During his 2010 campaign, Mr. Corbett said that as governor he would not raise taxes. When he pushed for the transportation-funding package that became law last year, he argued that the major funding mechanism -- lifting a cap on the tax of wholesale gasoline -- would not violate that pledge.

Asked last week about the prospect of a severance tax, Mr. Zogby said Mr. Corbett wants to provide funding for K-12 education, higher education and human services.

In February, the governor proposed new spending for K-12 teacher training and curriculum development, higher education scholarships and services for people with intellectual disabilities, along with the first special-education funding increase in years.

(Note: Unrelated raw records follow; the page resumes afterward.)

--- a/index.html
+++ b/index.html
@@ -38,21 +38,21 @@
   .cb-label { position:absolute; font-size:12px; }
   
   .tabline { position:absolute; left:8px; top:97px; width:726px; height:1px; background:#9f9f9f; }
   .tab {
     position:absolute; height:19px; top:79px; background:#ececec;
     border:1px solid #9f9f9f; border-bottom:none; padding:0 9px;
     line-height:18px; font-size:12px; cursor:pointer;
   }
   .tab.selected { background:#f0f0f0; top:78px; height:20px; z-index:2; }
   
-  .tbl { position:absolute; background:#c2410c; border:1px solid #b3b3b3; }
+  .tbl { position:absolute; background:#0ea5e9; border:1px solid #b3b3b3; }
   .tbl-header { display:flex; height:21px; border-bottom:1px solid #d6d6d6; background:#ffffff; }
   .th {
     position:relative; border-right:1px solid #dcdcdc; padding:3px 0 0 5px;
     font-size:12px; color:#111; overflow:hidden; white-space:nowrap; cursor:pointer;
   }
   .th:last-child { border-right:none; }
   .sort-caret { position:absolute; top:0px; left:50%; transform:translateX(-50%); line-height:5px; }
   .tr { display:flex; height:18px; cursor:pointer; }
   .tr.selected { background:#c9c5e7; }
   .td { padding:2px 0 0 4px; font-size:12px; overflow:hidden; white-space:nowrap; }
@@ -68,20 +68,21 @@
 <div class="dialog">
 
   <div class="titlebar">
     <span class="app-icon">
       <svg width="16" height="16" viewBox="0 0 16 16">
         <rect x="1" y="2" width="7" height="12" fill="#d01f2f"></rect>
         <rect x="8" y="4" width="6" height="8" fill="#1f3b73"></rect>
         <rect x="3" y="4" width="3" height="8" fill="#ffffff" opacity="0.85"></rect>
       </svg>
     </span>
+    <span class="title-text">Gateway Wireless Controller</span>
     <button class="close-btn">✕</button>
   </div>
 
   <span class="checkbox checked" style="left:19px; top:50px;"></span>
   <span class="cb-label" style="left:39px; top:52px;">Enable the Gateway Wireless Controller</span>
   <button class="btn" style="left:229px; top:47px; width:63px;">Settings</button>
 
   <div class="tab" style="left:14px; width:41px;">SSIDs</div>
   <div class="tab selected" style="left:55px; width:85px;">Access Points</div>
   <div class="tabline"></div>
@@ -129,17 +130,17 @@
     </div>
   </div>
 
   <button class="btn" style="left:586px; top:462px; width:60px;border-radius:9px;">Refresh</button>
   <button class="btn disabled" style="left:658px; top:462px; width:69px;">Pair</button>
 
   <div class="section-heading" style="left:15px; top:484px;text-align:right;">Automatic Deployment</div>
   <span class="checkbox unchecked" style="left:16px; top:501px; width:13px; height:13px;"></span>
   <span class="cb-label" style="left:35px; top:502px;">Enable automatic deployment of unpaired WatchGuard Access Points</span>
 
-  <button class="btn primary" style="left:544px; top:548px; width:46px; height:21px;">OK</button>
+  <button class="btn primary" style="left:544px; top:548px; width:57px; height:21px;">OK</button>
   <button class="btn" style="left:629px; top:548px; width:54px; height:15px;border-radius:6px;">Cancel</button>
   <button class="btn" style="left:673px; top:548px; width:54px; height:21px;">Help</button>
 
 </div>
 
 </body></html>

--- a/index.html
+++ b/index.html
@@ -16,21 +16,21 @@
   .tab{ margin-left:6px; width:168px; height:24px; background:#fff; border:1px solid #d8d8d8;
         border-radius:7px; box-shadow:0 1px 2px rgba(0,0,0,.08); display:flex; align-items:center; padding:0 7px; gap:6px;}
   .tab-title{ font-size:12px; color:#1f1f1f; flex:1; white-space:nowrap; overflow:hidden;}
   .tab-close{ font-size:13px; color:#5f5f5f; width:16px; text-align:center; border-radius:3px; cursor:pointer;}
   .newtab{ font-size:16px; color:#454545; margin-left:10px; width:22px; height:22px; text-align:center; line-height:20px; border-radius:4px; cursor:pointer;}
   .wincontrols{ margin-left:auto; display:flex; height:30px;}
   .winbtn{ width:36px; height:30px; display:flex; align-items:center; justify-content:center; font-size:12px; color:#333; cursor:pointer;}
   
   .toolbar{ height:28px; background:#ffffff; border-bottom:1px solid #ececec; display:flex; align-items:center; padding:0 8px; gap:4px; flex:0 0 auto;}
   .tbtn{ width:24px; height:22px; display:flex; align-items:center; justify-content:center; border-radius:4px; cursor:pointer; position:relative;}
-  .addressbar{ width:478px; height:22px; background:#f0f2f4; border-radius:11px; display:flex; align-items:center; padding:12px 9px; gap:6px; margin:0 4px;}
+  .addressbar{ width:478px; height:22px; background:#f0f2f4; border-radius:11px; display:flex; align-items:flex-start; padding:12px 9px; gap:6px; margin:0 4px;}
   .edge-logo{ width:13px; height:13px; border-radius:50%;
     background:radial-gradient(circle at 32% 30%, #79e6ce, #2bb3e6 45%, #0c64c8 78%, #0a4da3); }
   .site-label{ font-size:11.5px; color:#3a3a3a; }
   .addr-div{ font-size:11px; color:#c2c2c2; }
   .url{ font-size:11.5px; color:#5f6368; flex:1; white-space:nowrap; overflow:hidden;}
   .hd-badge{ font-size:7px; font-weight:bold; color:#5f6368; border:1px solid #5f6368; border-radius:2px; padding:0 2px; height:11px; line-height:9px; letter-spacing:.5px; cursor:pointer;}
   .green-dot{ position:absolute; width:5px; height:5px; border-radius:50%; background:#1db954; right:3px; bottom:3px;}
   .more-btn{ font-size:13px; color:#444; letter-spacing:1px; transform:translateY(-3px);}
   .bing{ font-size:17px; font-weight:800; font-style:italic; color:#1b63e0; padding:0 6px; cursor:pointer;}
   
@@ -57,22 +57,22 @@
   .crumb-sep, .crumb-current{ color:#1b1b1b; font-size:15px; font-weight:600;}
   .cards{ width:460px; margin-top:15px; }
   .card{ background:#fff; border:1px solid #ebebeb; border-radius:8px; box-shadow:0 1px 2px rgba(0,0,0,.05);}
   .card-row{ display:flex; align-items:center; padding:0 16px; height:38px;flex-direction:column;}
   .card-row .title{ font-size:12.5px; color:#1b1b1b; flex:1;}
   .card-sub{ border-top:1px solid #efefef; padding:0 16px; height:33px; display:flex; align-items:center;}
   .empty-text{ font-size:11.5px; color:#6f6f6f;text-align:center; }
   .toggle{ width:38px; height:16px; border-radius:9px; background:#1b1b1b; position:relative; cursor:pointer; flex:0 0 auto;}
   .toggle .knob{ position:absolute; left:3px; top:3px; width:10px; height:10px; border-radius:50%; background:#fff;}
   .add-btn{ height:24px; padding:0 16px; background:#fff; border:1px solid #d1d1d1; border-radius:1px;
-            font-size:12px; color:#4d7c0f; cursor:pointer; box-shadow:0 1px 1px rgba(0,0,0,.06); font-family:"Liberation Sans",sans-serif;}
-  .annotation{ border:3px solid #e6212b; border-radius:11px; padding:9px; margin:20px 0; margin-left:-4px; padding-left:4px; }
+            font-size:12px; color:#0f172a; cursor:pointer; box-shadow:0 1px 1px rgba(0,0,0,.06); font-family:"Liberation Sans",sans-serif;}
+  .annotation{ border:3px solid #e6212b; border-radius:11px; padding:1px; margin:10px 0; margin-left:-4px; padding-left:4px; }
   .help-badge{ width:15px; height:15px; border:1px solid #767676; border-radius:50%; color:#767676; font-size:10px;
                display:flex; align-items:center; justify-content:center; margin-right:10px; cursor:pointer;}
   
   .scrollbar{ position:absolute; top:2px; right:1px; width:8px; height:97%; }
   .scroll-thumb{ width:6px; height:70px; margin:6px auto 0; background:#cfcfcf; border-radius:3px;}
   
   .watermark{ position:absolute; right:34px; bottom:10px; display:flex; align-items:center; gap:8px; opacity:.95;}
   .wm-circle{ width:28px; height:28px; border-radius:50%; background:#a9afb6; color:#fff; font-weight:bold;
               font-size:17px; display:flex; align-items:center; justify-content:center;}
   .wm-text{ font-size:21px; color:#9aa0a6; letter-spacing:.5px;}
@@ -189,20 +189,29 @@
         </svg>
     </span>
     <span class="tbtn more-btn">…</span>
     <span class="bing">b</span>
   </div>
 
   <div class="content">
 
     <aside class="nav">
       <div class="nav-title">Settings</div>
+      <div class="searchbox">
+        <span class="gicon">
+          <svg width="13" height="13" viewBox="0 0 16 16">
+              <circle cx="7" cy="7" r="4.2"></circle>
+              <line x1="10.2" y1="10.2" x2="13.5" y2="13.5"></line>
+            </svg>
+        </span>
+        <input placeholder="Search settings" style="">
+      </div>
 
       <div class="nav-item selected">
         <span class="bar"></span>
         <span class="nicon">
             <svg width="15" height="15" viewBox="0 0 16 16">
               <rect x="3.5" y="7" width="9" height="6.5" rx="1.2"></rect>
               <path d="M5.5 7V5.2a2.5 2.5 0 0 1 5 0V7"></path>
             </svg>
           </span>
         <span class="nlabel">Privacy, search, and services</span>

"That's why he's willing to take a look at this, because those things are important to him," Mr. Zogby said.

Even in the House, Mr. Miskin said Republicans anticipate increasing spending on education.

Another source of revenue under consideration is adding to the tax on cigarettes or taxing other forms of tobacco.

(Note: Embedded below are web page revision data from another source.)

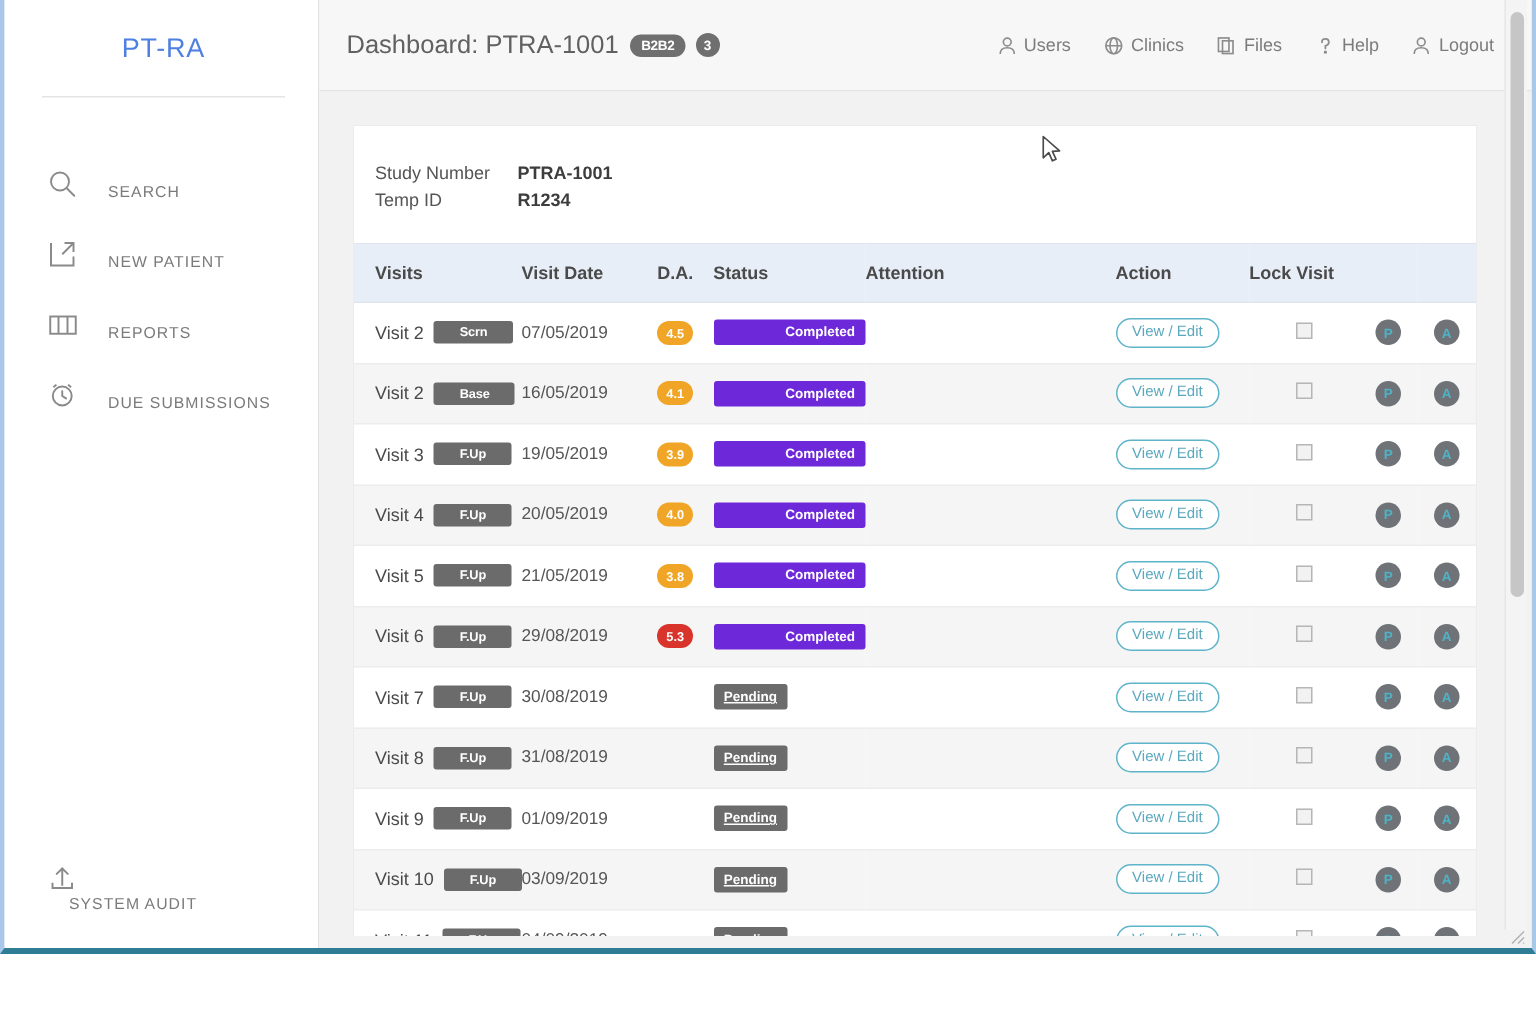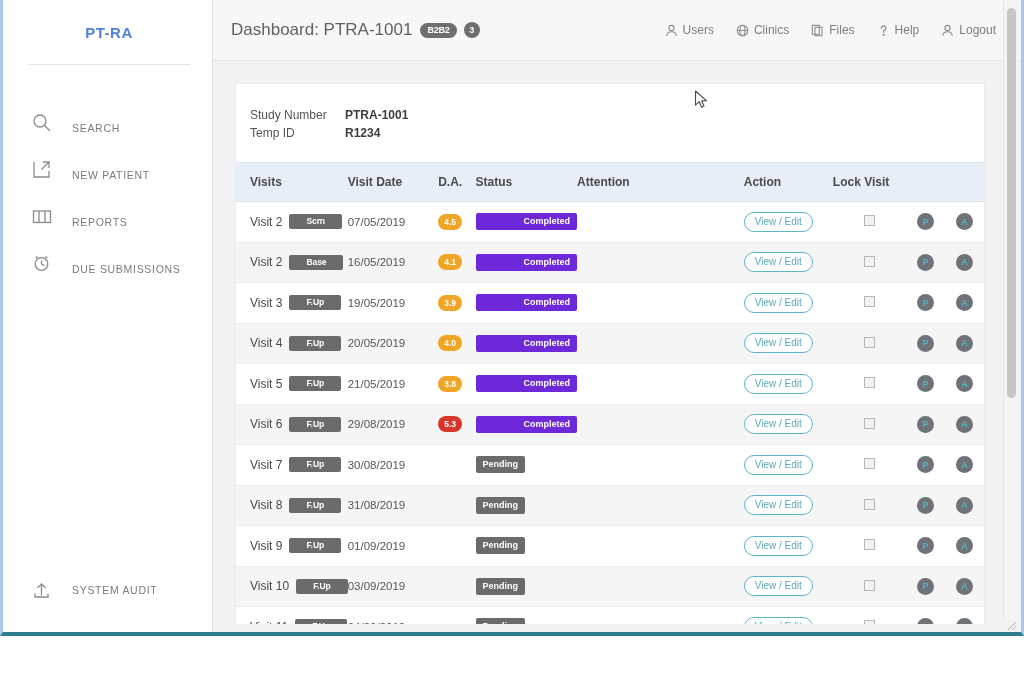--- a/index.html
+++ b/index.html
@@ -35,22 +35,22 @@
     width: 207px; height: 632px;
     background: #ffffff;
     border-right: 1px solid #e2e2e2;
   }
   #brand {
     height: 64px;
     display: flex; align-items: center; justify-content: center;
   }
   #brand-text {
     color: #4f7fe0;
-    font-size: 15px;
-    font-weight: bold;
+    font-size: 18px;
+    font-weight: normal;
     letter-spacing: 0.5px;
   }
   #brand-divider {
     height: 1px; background: #e4e4e4;
     margin: 0 22px;
   }
   #nav-list { padding-top: 22px; }
   .nav-item {
     display: flex; align-items: flex-end;
     height: 47px;
@@ -65,24 +65,25 @@
   }
   .nav-label {
     margin-left: 14px;
     font-size: 10.5px;
     color: #7a7a7a;
     letter-spacing: 0.7px;
   }
   #system-audit-item {
     position: absolute;
     left: 0; top: 573px;
-    display: flex; align-items: center;
+    display: flex; align-items: flex-start;
     height: 34px;
     padding-left: 26px;
     cursor: pointer;
+    flex-direction: column;
   }
 
   
   #topbar {
     position: absolute;
     left: 210px; top: 0;
     width: 811px; height: 61px;
     background: #f7f7f7;
     border-bottom: 1px solid #e4e4e4;
     display: flex; align-items: center;
@@ -215,21 +216,21 @@
   .da-red    { background: #d9342b; }
   .status-badge {
     display: inline-block;
     font-size: 9px;
     font-weight: bold;
     color: #ffffff;
     border-radius: 2px;
     padding: 3px 7px 4px;
   }
   .status-completed { background: #6d28d9; padding-left: 48px; }
-  .status-pending   { background: #6b6b6b; }
+  .status-pending   { background: #6b6b6b; text-decoration: underline; }
   .view-edit-btn {
     display: inline-block;
     border: 1px solid #5fb4c9;
     color: #5aa8bd;
     border-radius: 11px;
     font-size: 10px;
     padding: 3px 10px 4px;
     background: #ffffff;
     cursor: pointer;
   }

An estimate from the House Democratic Appropriations Committee said a 10 cents additional tax on cigarettes could raise $59.6 million for next year's budget. Furthermore, a tax on smokeless tobacco and cigars -- neither of which are subject to state excise taxes in Pennsylvania -- could raise another $56 million, according to the estimate of House Democrats.

One potential drawback to a cigarette tax however, is that revenue available is estimated to decline over time as fewer people smoke. By the 2016-2017 fiscal year, a cigarette tax would only raise $56.6 million, according to the estimate of House Democrats.

Taxing cigarettes is sometimes considered a "regressive" tax, meaning it hits low-income individuals harder as it takes a larger percentage of their income than from more wealthy individuals.

However, such a tax can be "less regressive than many believe," according to a recent paper from the Center on Budget and Policy Priorities, which cited the health benefits -- reduced cigarette consumption -- and the potential end use of the funds as important to take into account when judging the idea overall.

"When you look at how the money [from the tax] is used, that matters," said Michael Wood, research director of the left-leaning Pennsylvania Budget and Policy Center.

Cigarettes in Pennsylvania are currently subject to a $1.60 per pack excise tax plus the state sales tax and a federal excise tax.